[Start of section]

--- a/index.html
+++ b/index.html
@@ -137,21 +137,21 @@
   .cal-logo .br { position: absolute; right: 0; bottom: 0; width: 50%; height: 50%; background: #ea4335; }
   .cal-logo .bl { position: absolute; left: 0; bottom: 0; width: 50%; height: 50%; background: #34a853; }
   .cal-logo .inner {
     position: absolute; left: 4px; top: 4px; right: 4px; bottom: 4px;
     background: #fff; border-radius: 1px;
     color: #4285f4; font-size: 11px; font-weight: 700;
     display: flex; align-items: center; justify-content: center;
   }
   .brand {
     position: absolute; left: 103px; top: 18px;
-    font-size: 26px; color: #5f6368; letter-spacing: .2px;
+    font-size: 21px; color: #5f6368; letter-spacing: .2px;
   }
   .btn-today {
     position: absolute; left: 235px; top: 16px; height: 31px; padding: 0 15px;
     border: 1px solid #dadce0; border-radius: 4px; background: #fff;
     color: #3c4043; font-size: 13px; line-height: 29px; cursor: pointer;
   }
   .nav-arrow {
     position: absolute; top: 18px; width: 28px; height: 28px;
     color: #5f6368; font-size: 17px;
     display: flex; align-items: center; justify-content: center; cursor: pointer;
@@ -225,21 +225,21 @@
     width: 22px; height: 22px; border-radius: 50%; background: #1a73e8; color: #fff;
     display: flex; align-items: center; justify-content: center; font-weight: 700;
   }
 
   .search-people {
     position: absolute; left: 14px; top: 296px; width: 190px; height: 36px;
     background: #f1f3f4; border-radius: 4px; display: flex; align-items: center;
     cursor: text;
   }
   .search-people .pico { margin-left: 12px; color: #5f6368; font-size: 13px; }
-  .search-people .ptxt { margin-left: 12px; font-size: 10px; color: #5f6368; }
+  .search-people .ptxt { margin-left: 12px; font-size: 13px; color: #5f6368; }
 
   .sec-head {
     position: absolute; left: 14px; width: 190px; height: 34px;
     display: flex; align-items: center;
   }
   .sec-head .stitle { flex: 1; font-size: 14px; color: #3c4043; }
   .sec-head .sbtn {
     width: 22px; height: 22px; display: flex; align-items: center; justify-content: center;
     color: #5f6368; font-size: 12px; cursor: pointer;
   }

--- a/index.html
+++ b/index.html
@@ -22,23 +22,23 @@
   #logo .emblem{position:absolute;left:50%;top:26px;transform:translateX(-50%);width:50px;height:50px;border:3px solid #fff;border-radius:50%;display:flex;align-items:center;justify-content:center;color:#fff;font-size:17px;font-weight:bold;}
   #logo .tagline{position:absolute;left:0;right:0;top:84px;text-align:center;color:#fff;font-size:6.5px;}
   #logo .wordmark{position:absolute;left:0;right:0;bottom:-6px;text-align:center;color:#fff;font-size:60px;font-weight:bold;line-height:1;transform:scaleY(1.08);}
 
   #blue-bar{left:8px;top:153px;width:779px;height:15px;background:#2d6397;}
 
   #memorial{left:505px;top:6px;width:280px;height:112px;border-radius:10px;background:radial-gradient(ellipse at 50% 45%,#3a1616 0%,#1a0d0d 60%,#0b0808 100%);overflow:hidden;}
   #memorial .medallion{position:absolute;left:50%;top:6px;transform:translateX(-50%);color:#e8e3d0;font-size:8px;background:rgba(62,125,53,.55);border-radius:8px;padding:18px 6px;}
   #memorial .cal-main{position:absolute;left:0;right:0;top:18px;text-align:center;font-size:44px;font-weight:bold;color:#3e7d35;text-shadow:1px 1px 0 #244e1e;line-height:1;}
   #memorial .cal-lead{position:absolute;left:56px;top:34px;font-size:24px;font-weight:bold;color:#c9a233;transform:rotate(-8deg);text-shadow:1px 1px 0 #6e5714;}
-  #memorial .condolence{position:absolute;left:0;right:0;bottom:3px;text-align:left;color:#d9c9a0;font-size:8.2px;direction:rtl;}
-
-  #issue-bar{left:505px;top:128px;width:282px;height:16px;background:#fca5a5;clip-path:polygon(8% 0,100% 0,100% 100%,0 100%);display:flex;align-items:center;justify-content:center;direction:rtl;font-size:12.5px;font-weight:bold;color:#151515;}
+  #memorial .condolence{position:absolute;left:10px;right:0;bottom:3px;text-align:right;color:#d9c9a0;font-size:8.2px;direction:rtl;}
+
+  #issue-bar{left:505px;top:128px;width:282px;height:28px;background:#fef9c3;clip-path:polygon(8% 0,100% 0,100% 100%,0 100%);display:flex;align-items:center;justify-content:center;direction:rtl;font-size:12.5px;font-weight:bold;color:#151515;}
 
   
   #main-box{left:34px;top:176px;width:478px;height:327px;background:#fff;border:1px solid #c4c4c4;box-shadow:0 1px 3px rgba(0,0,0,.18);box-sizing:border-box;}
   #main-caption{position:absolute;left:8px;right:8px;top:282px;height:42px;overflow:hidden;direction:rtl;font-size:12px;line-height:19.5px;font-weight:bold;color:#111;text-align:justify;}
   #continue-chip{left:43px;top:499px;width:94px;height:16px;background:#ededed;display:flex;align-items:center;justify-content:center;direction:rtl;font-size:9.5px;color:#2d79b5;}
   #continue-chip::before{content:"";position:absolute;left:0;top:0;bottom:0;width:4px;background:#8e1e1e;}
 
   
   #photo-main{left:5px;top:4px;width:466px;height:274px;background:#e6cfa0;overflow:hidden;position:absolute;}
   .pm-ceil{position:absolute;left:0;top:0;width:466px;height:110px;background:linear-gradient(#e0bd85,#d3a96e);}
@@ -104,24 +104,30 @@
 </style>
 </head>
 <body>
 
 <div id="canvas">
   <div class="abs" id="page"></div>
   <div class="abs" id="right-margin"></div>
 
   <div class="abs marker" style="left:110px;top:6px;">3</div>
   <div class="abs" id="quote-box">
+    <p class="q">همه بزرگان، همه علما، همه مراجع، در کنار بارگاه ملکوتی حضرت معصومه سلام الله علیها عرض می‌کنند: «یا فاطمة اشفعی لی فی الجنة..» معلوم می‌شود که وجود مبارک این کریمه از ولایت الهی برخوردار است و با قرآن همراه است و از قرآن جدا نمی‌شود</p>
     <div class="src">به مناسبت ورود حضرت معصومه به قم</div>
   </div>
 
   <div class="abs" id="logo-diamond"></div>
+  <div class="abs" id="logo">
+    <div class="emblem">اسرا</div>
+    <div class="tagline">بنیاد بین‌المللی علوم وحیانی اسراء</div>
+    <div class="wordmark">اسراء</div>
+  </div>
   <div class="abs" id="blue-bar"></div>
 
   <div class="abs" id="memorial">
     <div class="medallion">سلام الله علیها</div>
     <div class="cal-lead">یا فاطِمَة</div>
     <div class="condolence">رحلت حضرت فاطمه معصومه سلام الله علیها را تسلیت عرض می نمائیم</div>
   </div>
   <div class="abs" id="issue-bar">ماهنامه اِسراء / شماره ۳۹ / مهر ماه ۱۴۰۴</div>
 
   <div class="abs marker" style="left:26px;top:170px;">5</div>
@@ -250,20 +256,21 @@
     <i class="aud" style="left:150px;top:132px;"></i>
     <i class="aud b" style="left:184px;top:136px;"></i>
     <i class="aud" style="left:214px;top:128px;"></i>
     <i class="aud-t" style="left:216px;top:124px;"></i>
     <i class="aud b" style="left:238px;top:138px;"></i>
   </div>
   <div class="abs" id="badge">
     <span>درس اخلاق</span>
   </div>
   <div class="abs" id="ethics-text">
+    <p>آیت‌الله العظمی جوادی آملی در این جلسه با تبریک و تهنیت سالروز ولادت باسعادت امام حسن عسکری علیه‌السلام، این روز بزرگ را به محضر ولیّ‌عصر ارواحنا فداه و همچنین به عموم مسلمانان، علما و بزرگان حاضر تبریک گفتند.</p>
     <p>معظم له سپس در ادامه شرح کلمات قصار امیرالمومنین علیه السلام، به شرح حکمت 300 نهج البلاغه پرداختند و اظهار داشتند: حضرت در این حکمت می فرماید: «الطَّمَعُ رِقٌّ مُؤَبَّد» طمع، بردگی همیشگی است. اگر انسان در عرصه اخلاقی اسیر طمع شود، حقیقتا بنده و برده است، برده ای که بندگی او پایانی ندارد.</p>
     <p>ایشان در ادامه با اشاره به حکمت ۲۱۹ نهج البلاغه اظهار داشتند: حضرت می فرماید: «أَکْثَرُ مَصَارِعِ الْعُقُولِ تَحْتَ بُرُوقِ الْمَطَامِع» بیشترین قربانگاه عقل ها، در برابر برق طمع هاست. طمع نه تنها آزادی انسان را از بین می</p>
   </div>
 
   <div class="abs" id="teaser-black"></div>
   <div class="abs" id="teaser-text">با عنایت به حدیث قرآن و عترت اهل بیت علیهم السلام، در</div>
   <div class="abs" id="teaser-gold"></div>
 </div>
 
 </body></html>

[End of section]

*Work request:* Copy out each line of the material above, word for word, from the first down to the line containing "absolute; right: 0;". Add nothing.

*Result for this exercise:*
--- a/index.html
+++ b/index.html
@@ -137,21 +137,21 @@
   .cal-logo .br { position: absolute; right: 0; bottom: 0; width: 50%; height: 50%; background: #ea4335; }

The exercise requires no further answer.